- _RECORDS TO USE_
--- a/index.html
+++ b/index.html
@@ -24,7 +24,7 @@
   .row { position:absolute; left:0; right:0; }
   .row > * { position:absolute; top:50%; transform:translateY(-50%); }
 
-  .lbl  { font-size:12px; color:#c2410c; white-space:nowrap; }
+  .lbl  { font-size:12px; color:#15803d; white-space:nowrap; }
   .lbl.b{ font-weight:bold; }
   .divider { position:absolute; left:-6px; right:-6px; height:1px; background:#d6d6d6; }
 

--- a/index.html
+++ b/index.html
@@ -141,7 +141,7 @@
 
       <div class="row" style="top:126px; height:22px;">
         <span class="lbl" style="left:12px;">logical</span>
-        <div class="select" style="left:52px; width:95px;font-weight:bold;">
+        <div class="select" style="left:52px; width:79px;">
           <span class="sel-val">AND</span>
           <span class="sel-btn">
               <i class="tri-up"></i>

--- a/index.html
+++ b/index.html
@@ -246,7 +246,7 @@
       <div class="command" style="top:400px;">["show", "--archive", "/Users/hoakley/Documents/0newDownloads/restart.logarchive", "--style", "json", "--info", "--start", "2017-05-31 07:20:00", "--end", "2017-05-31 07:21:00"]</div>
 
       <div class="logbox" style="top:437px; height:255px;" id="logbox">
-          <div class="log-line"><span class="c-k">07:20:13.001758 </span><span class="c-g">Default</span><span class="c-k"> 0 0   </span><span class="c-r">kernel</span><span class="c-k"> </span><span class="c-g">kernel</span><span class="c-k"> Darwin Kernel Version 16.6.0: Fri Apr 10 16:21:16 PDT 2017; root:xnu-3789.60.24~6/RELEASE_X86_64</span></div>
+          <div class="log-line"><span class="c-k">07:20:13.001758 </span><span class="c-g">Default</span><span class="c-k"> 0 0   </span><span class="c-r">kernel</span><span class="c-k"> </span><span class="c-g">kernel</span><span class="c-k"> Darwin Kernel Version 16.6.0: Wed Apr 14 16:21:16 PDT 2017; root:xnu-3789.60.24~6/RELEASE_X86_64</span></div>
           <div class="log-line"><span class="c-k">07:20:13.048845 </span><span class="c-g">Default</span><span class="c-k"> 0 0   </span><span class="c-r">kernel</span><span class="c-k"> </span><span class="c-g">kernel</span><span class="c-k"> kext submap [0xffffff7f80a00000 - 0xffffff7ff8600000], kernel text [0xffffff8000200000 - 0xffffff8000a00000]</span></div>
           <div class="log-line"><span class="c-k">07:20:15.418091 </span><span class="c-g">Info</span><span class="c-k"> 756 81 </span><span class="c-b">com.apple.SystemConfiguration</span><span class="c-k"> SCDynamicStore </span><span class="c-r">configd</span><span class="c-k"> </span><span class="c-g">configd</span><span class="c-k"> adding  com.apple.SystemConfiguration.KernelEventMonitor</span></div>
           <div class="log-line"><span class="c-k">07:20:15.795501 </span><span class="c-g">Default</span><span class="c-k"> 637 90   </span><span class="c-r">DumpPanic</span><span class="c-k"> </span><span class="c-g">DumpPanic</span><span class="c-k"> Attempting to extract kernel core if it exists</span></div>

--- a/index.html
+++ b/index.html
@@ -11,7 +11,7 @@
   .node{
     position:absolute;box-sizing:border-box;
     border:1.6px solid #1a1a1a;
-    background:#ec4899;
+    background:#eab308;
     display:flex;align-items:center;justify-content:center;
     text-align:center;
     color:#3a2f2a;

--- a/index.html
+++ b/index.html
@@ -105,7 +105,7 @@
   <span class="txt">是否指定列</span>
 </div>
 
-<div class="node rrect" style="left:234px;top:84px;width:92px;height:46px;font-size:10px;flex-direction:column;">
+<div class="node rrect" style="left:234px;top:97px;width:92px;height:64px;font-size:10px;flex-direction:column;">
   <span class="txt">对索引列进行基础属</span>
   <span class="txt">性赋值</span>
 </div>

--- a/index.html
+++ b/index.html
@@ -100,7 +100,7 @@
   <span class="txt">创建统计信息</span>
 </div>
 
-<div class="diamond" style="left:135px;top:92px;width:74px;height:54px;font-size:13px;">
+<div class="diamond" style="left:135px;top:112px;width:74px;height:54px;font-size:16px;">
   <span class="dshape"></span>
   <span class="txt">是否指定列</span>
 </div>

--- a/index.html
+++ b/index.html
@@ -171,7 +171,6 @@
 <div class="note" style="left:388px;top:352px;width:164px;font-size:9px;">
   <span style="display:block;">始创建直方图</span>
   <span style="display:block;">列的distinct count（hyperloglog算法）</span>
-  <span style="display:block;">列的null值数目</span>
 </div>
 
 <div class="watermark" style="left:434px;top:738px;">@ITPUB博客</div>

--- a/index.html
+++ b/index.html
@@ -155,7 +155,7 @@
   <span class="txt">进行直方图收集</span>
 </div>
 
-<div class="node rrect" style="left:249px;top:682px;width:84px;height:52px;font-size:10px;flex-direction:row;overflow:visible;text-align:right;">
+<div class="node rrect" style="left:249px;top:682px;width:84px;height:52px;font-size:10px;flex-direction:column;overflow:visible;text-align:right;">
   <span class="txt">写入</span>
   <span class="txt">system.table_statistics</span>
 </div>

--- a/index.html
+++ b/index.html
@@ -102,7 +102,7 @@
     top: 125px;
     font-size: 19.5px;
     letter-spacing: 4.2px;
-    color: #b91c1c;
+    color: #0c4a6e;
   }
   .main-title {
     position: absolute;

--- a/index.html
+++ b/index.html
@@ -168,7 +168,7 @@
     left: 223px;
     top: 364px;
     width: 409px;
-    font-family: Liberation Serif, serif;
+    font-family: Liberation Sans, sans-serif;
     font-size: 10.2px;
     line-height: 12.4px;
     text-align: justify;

- _TASK INSTRUCTIONS_
Reproduce the material exactly, with every line intact.

- _SOLUTION FOR THIS TASK_
--- a/index.html
+++ b/index.html
@@ -24,7 +24,7 @@
   .row { position:absolute; left:0; right:0; }
   .row > * { position:absolute; top:50%; transform:translateY(-50%); }
 
-  .lbl  { font-size:12px; color:#c2410c; white-space:nowrap; }
+  .lbl  { font-size:12px; color:#15803d; white-space:nowrap; }
   .lbl.b{ font-weight:bold; }
   .divider { position:absolute; left:-6px; right:-6px; height:1px; background:#d6d6d6; }
 

--- a/index.html
+++ b/index.html
@@ -141,7 +141,7 @@
 
       <div class="row" style="top:126px; height:22px;">
         <span class="lbl" style="left:12px;">logical</span>
-        <div class="select" style="left:52px; width:95px;font-weight:bold;">
+        <div class="select" style="left:52px; width:79px;">
           <span class="sel-val">AND</span>
           <span class="sel-btn">
               <i class="tri-up"></i>

--- a/index.html
+++ b/index.html
@@ -246,7 +246,7 @@
       <div class="command" style="top:400px;">["show", "--archive", "/Users/hoakley/Documents/0newDownloads/restart.logarchive", "--style", "json", "--info", "--start", "2017-05-31 07:20:00", "--end", "2017-05-31 07:21:00"]</div>
 
       <div class="logbox" style="top:437px; height:255px;" id="logbox">
-          <div class="log-line"><span class="c-k">07:20:13.001758 </span><span class="c-g">Default</span><span class="c-k"> 0 0   </span><span class="c-r">kernel</span><span class="c-k"> </span><span class="c-g">kernel</span><span class="c-k"> Darwin Kernel Version 16.6.0: Fri Apr 10 16:21:16 PDT 2017; root:xnu-3789.60.24~6/RELEASE_X86_64</span></div>
+          <div class="log-line"><span class="c-k">07:20:13.001758 </span><span class="c-g">Default</span><span class="c-k"> 0 0   </span><span class="c-r">kernel</span><span class="c-k"> </span><span class="c-g">kernel</span><span class="c-k"> Darwin Kernel Version 16.6.0: Wed Apr 14 16:21:16 PDT 2017; root:xnu-3789.60.24~6/RELEASE_X86_64</span></div>
           <div class="log-line"><span class="c-k">07:20:13.048845 </span><span class="c-g">Default</span><span class="c-k"> 0 0   </span><span class="c-r">kernel</span><span class="c-k"> </span><span class="c-g">kernel</span><span class="c-k"> kext submap [0xffffff7f80a00000 - 0xffffff7ff8600000], kernel text [0xffffff8000200000 - 0xffffff8000a00000]</span></div>
           <div class="log-line"><span class="c-k">07:20:15.418091 </span><span class="c-g">Info</span><span class="c-k"> 756 81 </span><span class="c-b">com.apple.SystemConfiguration</span><span class="c-k"> SCDynamicStore </span><span class="c-r">configd</span><span class="c-k"> </span><span class="c-g">configd</span><span class="c-k"> adding  com.apple.SystemConfiguration.KernelEventMonitor</span></div>
           <div class="log-line"><span class="c-k">07:20:15.795501 </span><span class="c-g">Default</span><span class="c-k"> 637 90   </span><span class="c-r">DumpPanic</span><span class="c-k"> </span><span class="c-g">DumpPanic</span><span class="c-k"> Attempting to extract kernel core if it exists</span></div>

--- a/index.html
+++ b/index.html
@@ -11,7 +11,7 @@
   .node{
     position:absolute;box-sizing:border-box;
     border:1.6px solid #1a1a1a;
-    background:#ec4899;
+    background:#eab308;
     display:flex;align-items:center;justify-content:center;
     text-align:center;
     color:#3a2f2a;

--- a/index.html
+++ b/index.html
@@ -105,7 +105,7 @@
   <span class="txt">是否指定列</span>
 </div>
 
-<div class="node rrect" style="left:234px;top:84px;width:92px;height:46px;font-size:10px;flex-direction:column;">
+<div class="node rrect" style="left:234px;top:97px;width:92px;height:64px;font-size:10px;flex-direction:column;">
   <span class="txt">对索引列进行基础属</span>
   <span class="txt">性赋值</span>
 </div>

--- a/index.html
+++ b/index.html
@@ -100,7 +100,7 @@
   <span class="txt">创建统计信息</span>
 </div>
 
-<div class="diamond" style="left:135px;top:92px;width:74px;height:54px;font-size:13px;">
+<div class="diamond" style="left:135px;top:112px;width:74px;height:54px;font-size:16px;">
   <span class="dshape"></span>
   <span class="txt">是否指定列</span>
 </div>

--- a/index.html
+++ b/index.html
@@ -171,7 +171,6 @@
 <div class="note" style="left:388px;top:352px;width:164px;font-size:9px;">
   <span style="display:block;">始创建直方图</span>
   <span style="display:block;">列的distinct count（hyperloglog算法）</span>
-  <span style="display:block;">列的null值数目</span>
 </div>
 
 <div class="watermark" style="left:434px;top:738px;">@ITPUB博客</div>

--- a/index.html
+++ b/index.html
@@ -155,7 +155,7 @@
   <span class="txt">进行直方图收集</span>
 </div>
 
-<div class="node rrect" style="left:249px;top:682px;width:84px;height:52px;font-size:10px;flex-direction:row;overflow:visible;text-align:right;">
+<div class="node rrect" style="left:249px;top:682px;width:84px;height:52px;font-size:10px;flex-direction:column;overflow:visible;text-align:right;">
   <span class="txt">写入</span>
   <span class="txt">system.table_statistics</span>
 </div>

--- a/index.html
+++ b/index.html
@@ -102,7 +102,7 @@
     top: 125px;
     font-size: 19.5px;
     letter-spacing: 4.2px;
-    color: #b91c1c;
+    color: #0c4a6e;
   }
   .main-title {
     position: absolute;

--- a/index.html
+++ b/index.html
@@ -168,7 +168,7 @@
     left: 223px;
     top: 364px;
     width: 409px;
-    font-family: Liberation Serif, serif;
+    font-family: Liberation Sans, sans-serif;
     font-size: 10.2px;
     line-height: 12.4px;
     text-align: justify;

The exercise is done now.